До утра сидела она в стеклянном состоянии перед скользким шелком, утром засыпала минут на двадцать и снова садилась к столу. Из дому она почти не выходила: боялась пропустить приход Шурика."
На сегодняшний день, кажется, в отечественной литературе нет никого, кто об убожестве и одиночестве мог бы написать более пронзительно. Над подобными страницами вспоминаешь, что это и есть та ныне почти забытая писательница, опубликовавшая когда-то "Дочь Бухары"… Но, пожалуй, это единственное "лирическое отступление" в романе. Всё другое — голое ремесло. И, повторюсь, это тоже восхищает, постоянное стремление к совершенству. Редко встретишь автора, который так неустанно, так придирчиво работал бы над улучшением слога. Безусловно, это одна из слагающих успеха Л.Улицкой. Читателей и критиков подкупает, что им преподносится не сырой продукт, а плод кропотливого, добросовестного труда
Но искусство пристрастно. Опытность, выучка, договор важны в нем только до определенной степени. Едва ли оно простит, что нет душевной щедрости в этой книге.
Вернемся к образу ее главного героя. От бабушки-преподавательницы он прекрасно усвоил французский.
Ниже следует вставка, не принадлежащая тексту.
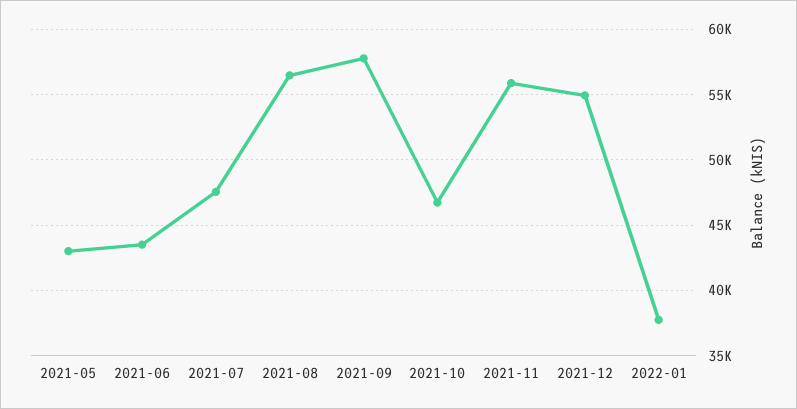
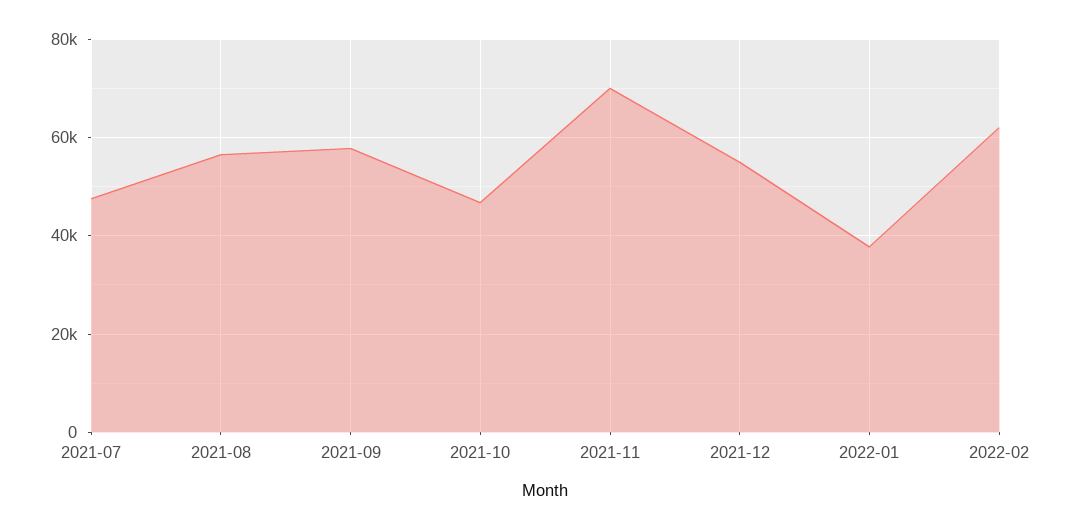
2021-05: 43000 -> none
2021-06: 43500 -> none
2021-11: 56000 -> 70000
2022-02: none -> 62000

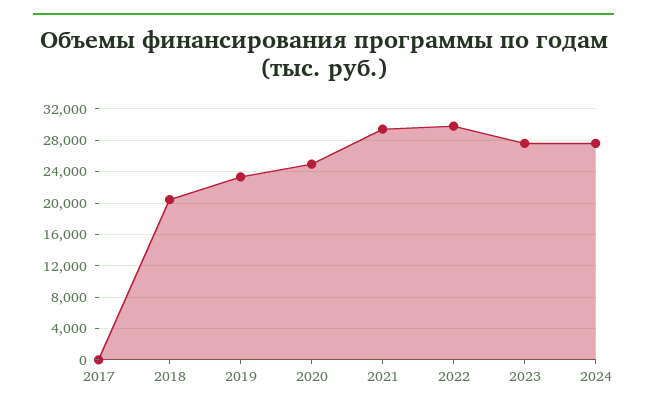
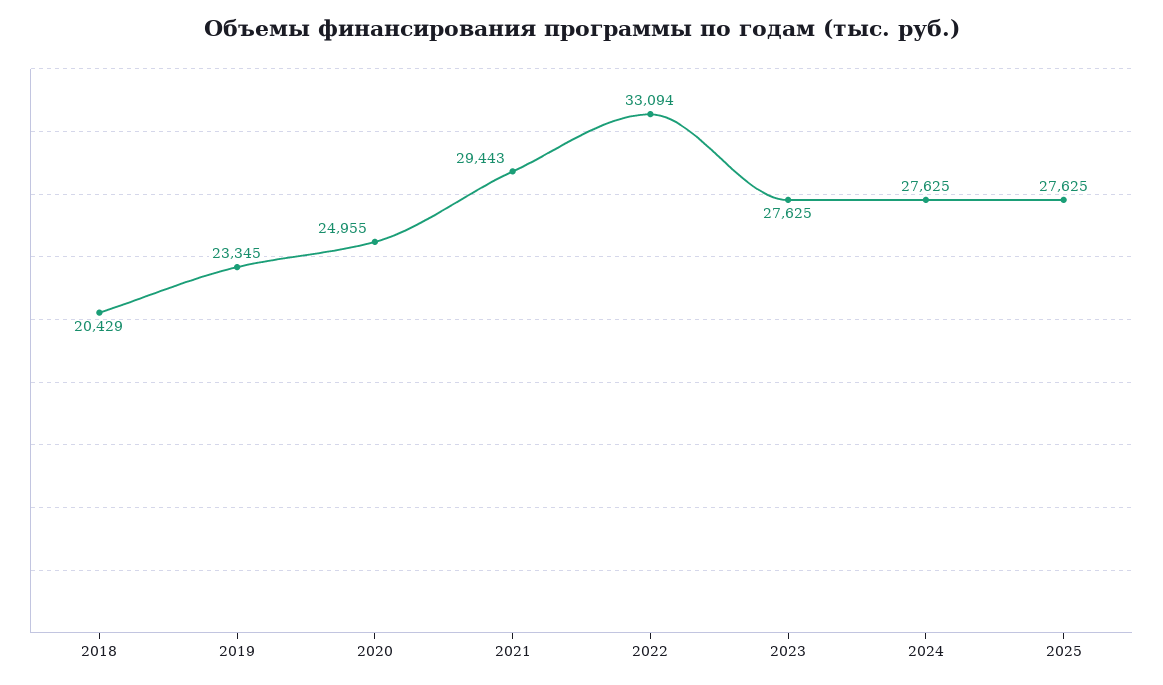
2017: 0 -> none
2022: 30000 -> 33094
2025: none -> 27625

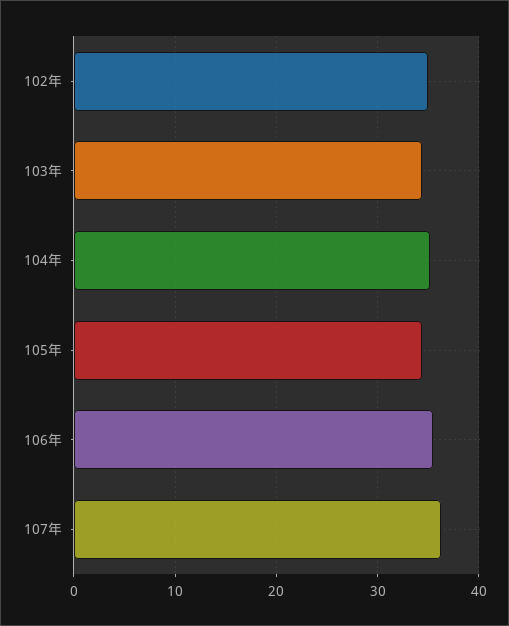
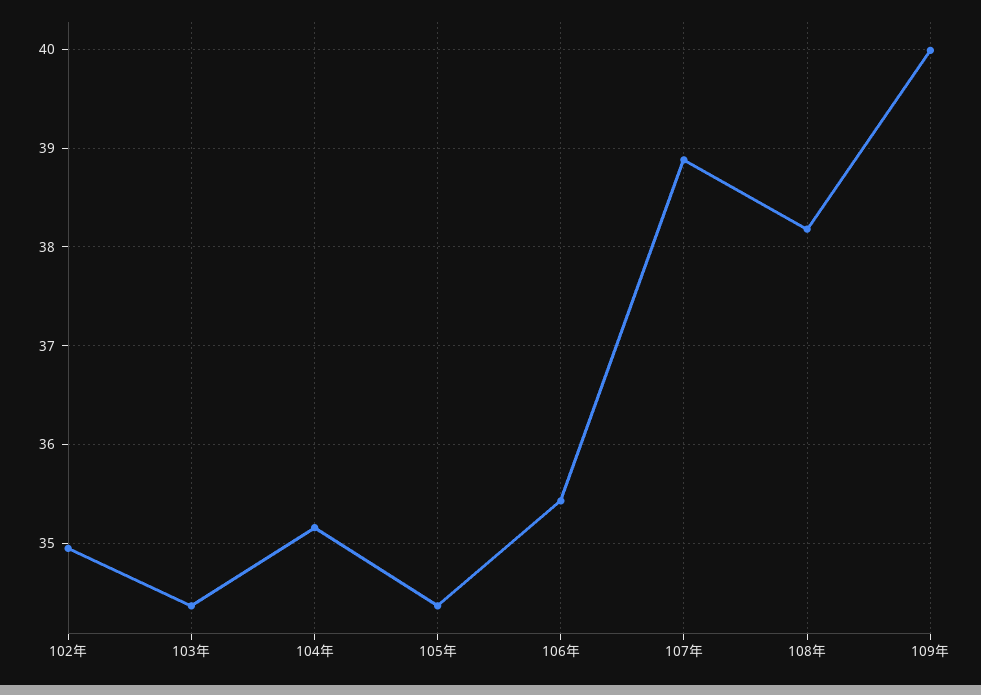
107年: 36 -> 38.9
108年: none -> 38.2
109年: none -> 40

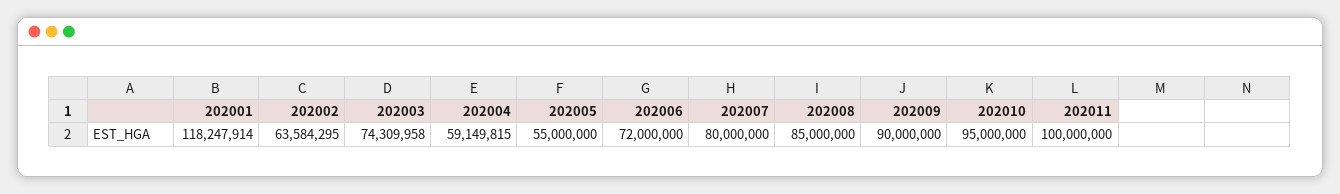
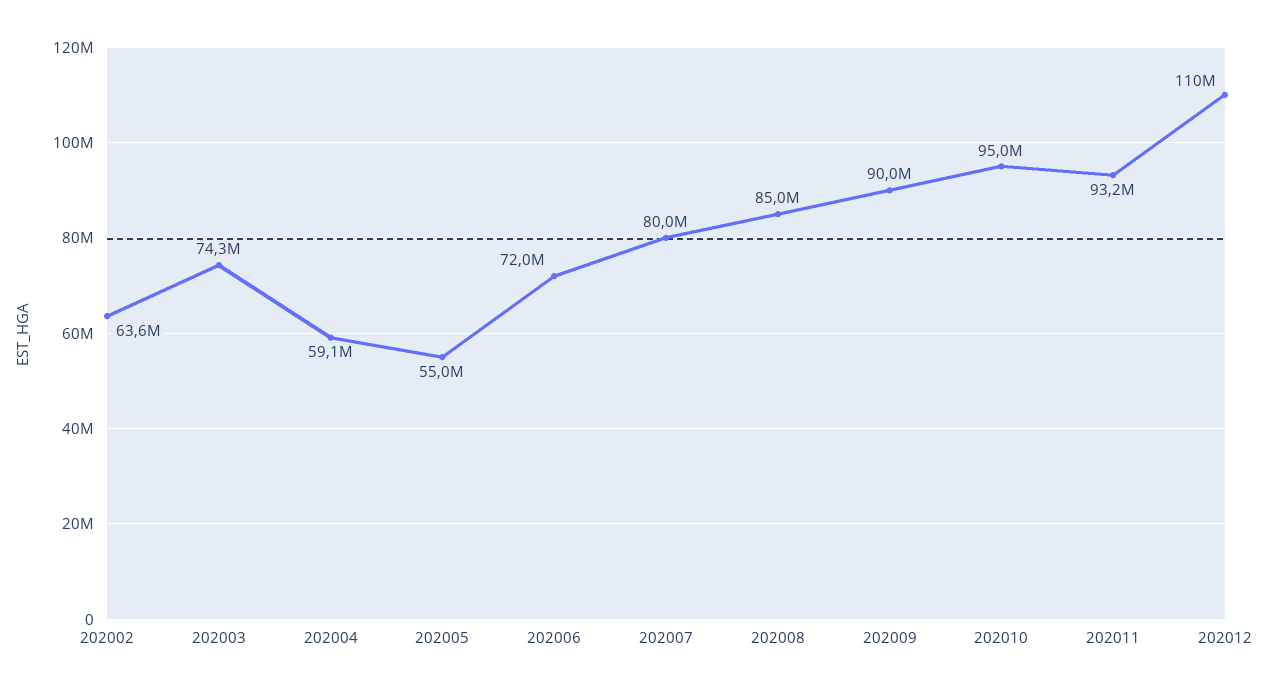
202001: 118247914 -> none
202011: 100000000 -> 93200000
202012: none -> 110000000

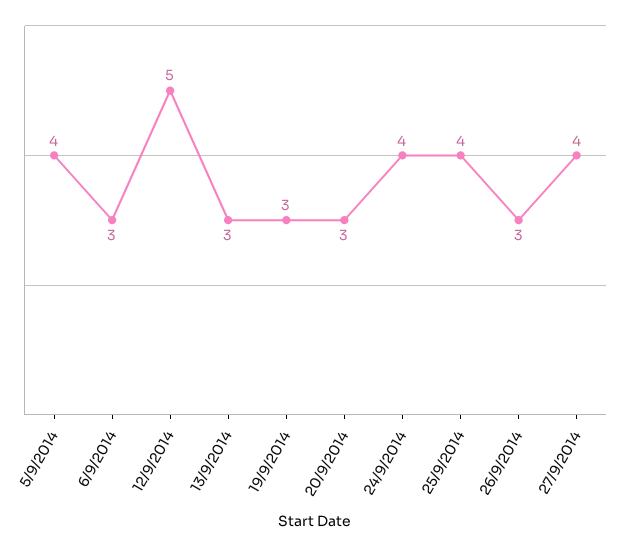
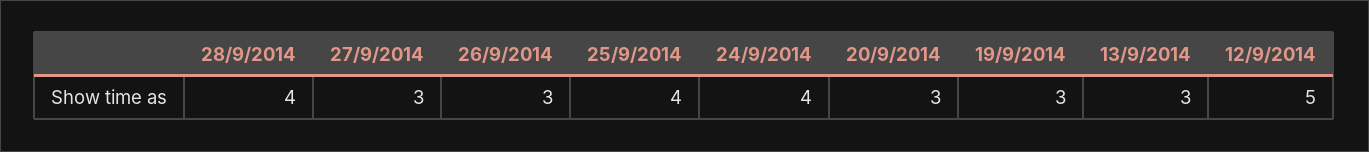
5/9/2014: 4 -> none
6/9/2014: 3 -> none
27/9/2014: 4 -> 3
28/9/2014: none -> 4

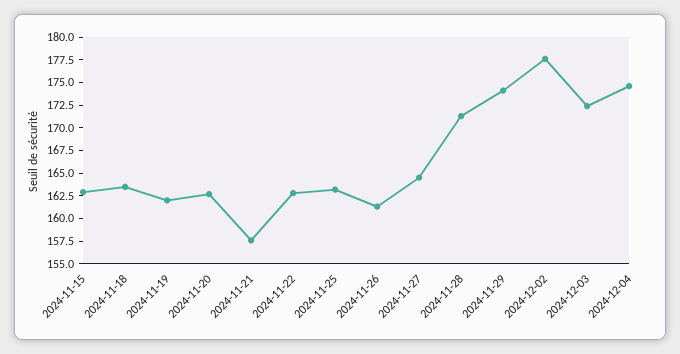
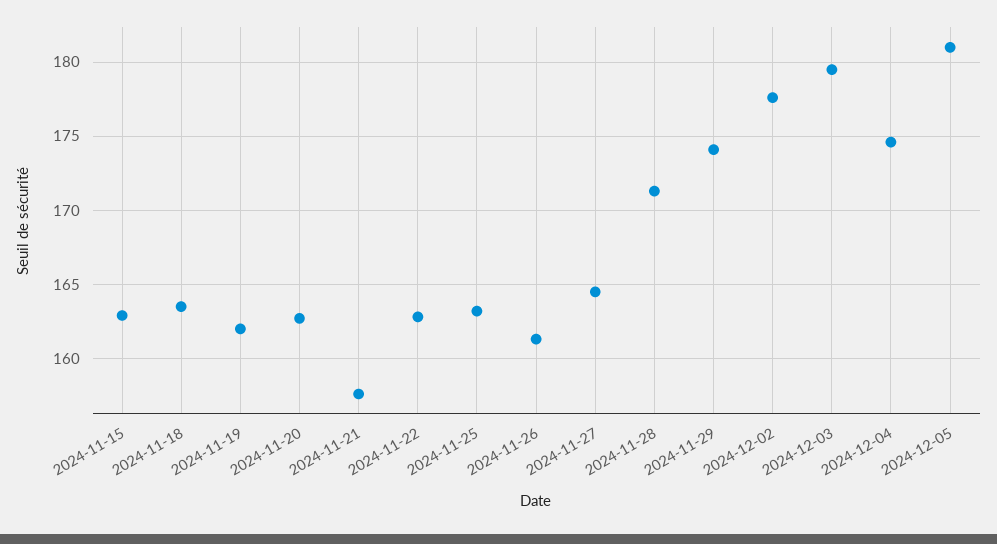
2024-12-03: 172.5 -> 179.5
2024-12-05: none -> 181

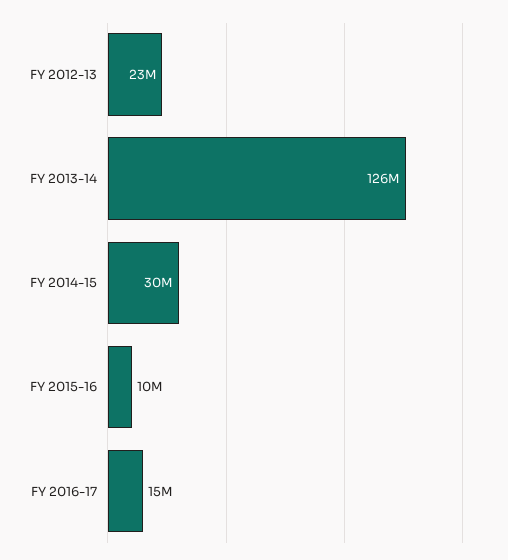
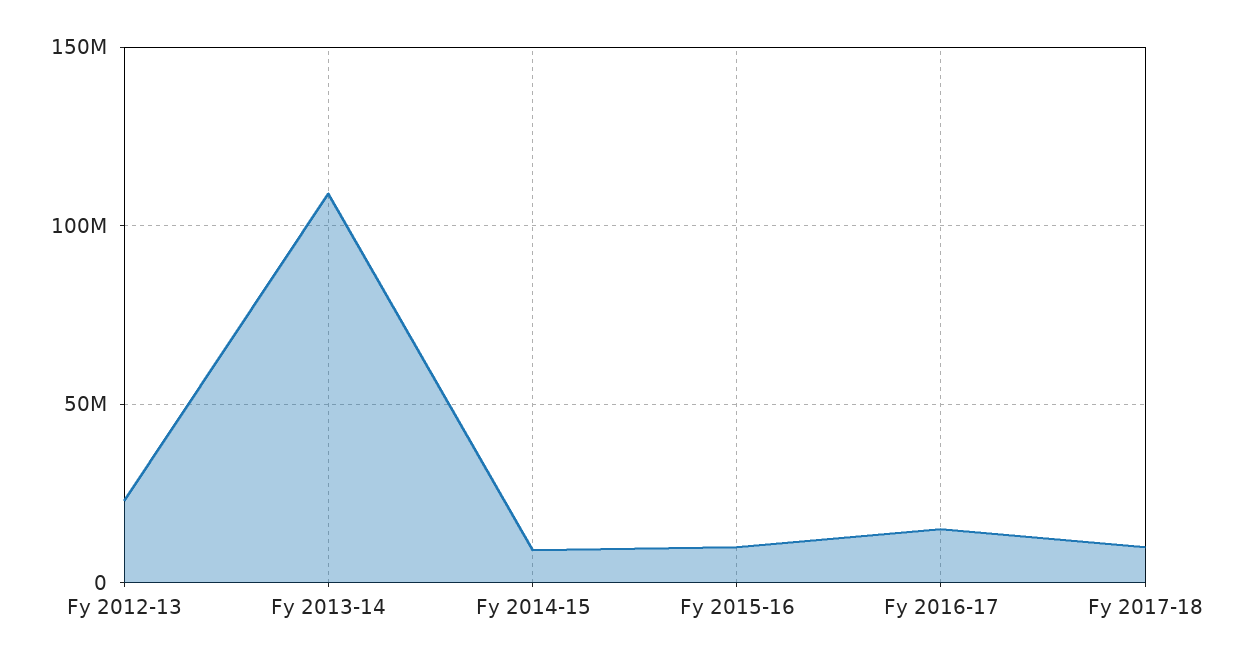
FY 2013-14: 126000000 -> 110000000
FY 2014-15: 30000000 -> 10000000
Fy 2017-18: none -> 10000000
Не имея ни желания, ни воли строить карьеру, занимается переводами, письменными и устными, и постепенно замыкается в этой деятельности. По-прежнему "легок на подъем" с женщинами, по-прежнему избегает серьезных и длительных отношений с ними, и особенно опасность возникновения глубоких чувств. В романе, казалось бы, только и толкуют о любви. Но не происходит ли подмены, не выдается ли за любовь физиология? Любовь как явление духа в книге отсутствует.